Snakes need ponds. They hunt frogs. Snakes eat newts. Human ponds help. Ponds get fewer. Ponds were childhood. Ponds were traditional. Village ponds existed. Farms had duckponds. Parks had ponds. Parks use ponds.



Ponds supported wildlife. Ponds give life. Ponds are natural. Humans need ponds. Ponds form habitats. Ponds are worlds. Ponds are wetlands. We explore ponds. Pondlife is amazing. Pondlife must adapt. Microscopic pondlife lives. Microscopes view rotifers. Cyclops are crustaceans. Water fleas swarm. Water mites vary. Amoebas can divide. Ponds appeal aesthetically. Lily pool appeals. Ponds inspire artists. Ponds are photogenic. Ponds were youth. Ponds were upbringing. Ponds are missing. Pond explorations excite. Ponds can stimulate. Ponds inspire poetry. Ponds inspire art. Some pondlife float. Some pondlife swim.

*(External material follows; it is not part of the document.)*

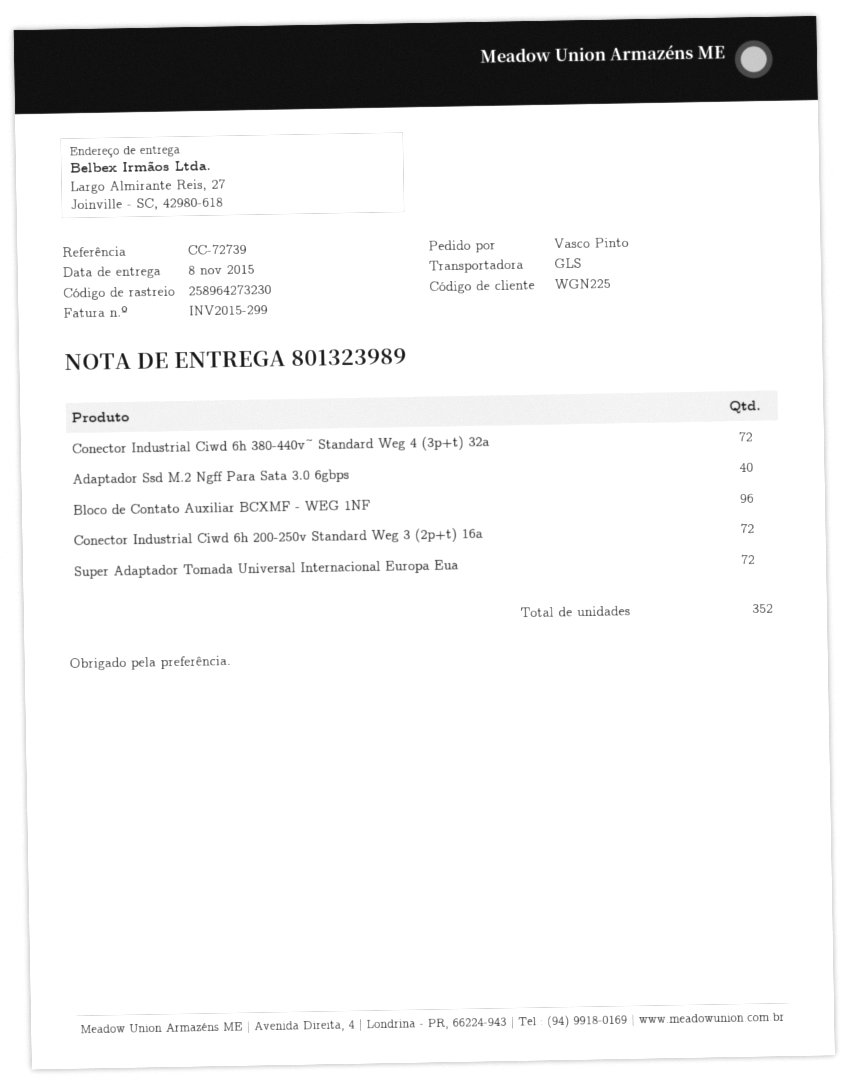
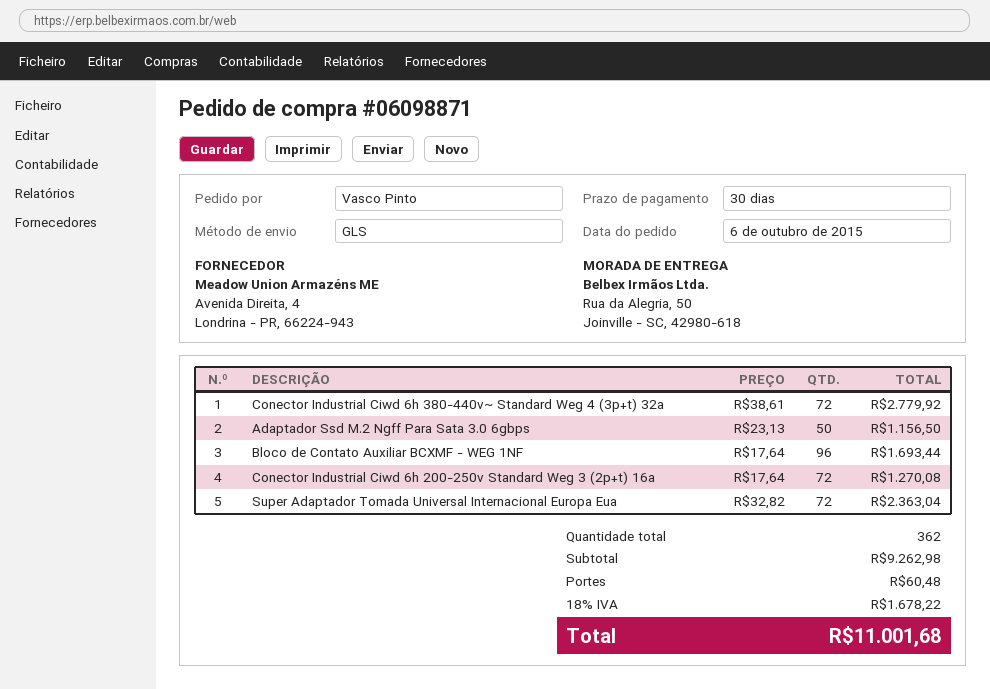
ship to: Largo Almirante Reis, 27, Joinville - SC, 42980-618 -> Rua da Alegria, 50, Joinville - SC, 42980-618
Adaptador Ssd M.2 Ngff Para Sata 3.0 6gbps: 40 -> 50
total quantity: 352 -> 362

Some are mud-dwellers. Some pondlife arrive. Some pondlife depart. Ponds are fun. Ponds are intricate. Ponds delight naturalists. Ponds delight botanists.



Ponds delight people. Ponds are visual. Ponds are seasonal. Ponds dry up. Ponds fill up. Ponds are fleeting. Ponds are alive. Ponds are memorable. Ponds look ancient. Ponds look new. Ponds form connections. Ponds are green. Ponds reflect sunlight. Ponds reflect moonlight. Ponds show seasons. Ponds can drown. A pond protects. Ponds get cold. Ponds can endure. Ponds are leafy. Ponds absorb death. Ponds cause death. Ponds engender life. Ponds use decomposition. Ponds feed animals. Ponds feed birds. Ponds feed amphibians.



Ponds feed insects. Ponds feed invertebrates. Ponds feed mammals. Ponds provide water. Ponds can shine. Ponds can sparkle. Ponds go dark. Ponds fool us. Ponds scare people. Ponds are joy. Each pond differs. Ponds age well. Ponds change quickly. Ponds process life. Ponds are polluted. Ponds are clean. Ponds show cycles. Ponds show signs. Ponds give clues. Ponds take water. Ponds need water. Ponds are temporary. Ponds inspire thinking. Ponds can flood. Ponds can lessen. Ponds can disappear. Ponds can return. People make ponds. People desire ponds. People sell ponds. Plastic ponds work. Ponds are artificial. Concrete ponds endure. Ponds need protection.




Ponds beautify parkland. Ponds beautify gardens. Ponds need attention. Ponds are returning. Ponds were common. Pond mud sets. Pond mud cracks. Clay ponds exist. Marshes surround ponds. Bogs surround ponds. Streams form ponds. Trees overlook ponds. Reeds surround ponds. Ponds warm up. Ponds can chill. Ponds are environments. Ponds support vegetation. Ponds need conservation. Ponds feed us. Ponds are worldwide. Ponds need rain. Ponds collect water. Ponds drain land. Ponds provide sustenance. Ponds nourish lifeforms. Ponds are calm. Ponds are peaceful. Ponds are balanced. Ponds show harmony. Ponds are mirrors.



Ponds reflect faces. Ponds are dreams. Ponds inspire introspection. Pond snail sticks. Ramshorn snail spirals. Kingfishers like ponds. Ponds fill depressions. Ponds swallow excess. Ponds fill fast. Vernal ponds expire.